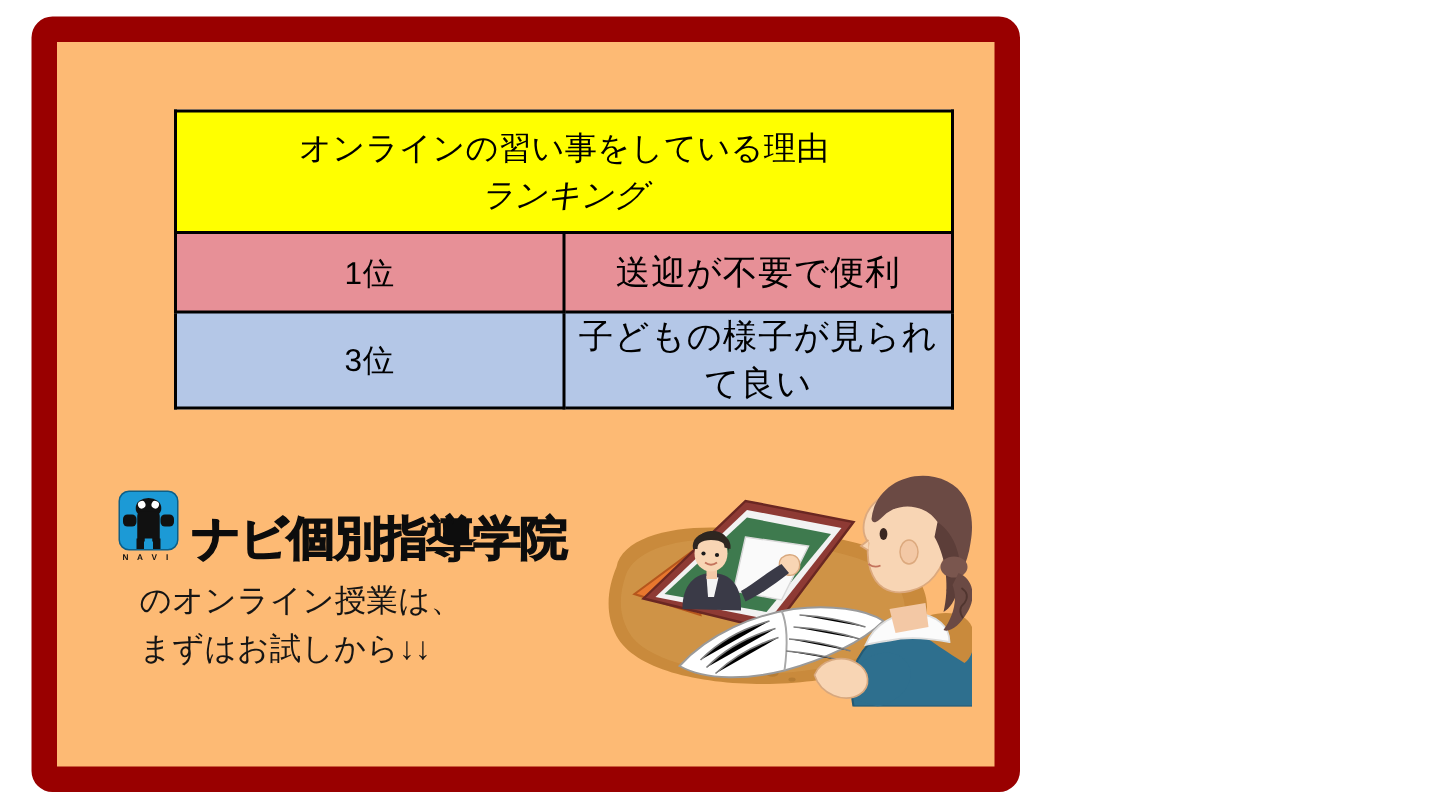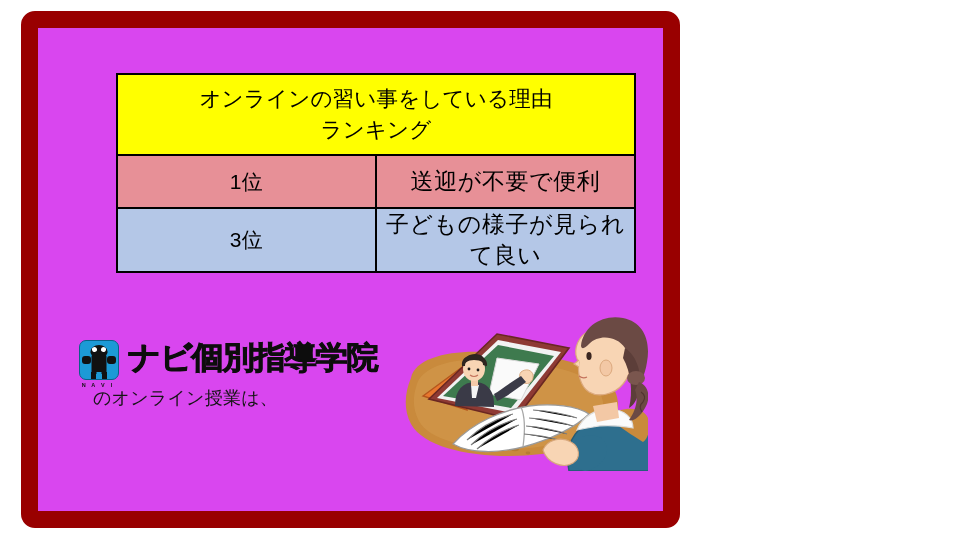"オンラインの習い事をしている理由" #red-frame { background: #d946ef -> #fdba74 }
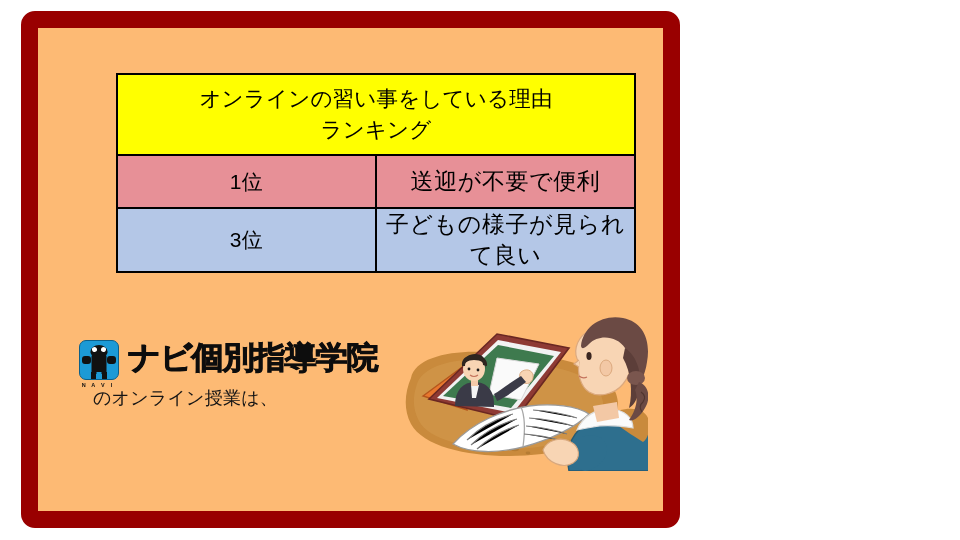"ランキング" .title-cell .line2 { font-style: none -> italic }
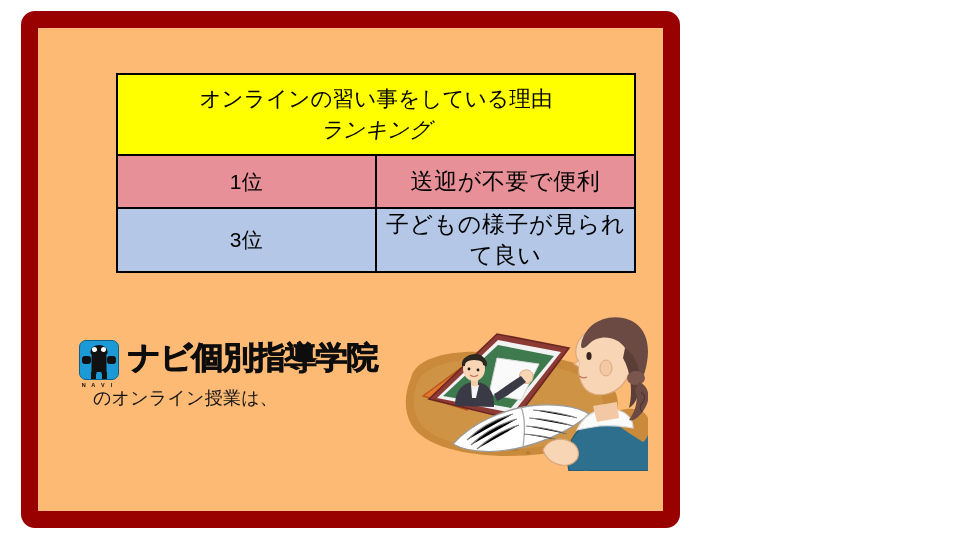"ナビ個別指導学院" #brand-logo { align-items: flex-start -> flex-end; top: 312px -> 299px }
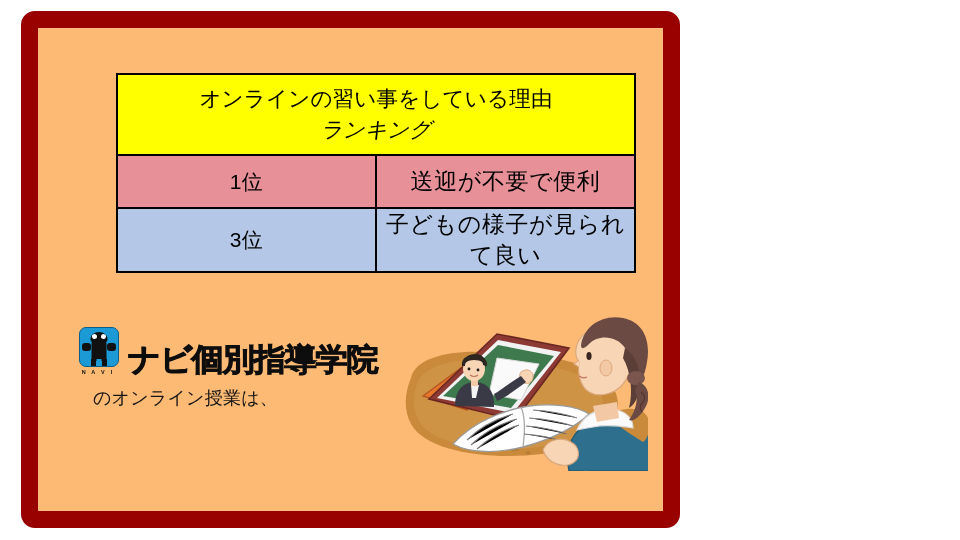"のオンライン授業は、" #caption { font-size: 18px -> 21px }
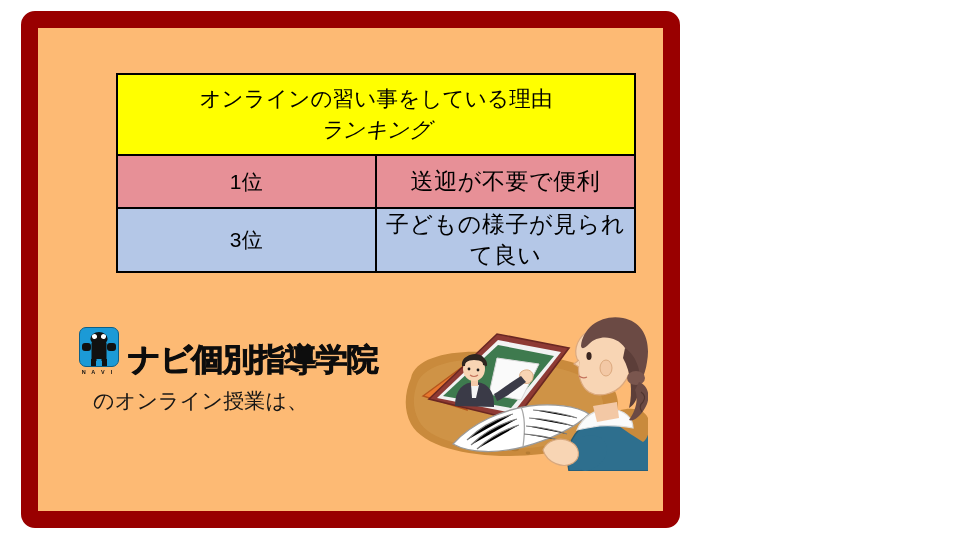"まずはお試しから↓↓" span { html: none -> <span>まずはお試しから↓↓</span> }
--
**Required action**
Repeat everything in the records above exactly; pictures are not part of the copy.

**Answer to this problem**
"オンラインの習い事をしている理由" #red-frame { background: #d946ef -> #fdba74 }
"ランキング" .title-cell .line2 { font-style: none -> italic }
"ナビ個別指導学院" #brand-logo { align-items: flex-start -> flex-end; top: 312px -> 299px }
"のオンライン授業は、" #caption { font-size: 18px -> 21px }
"まずはお試しから↓↓" span { html: none -> <span>まずはお試しから↓↓</span> }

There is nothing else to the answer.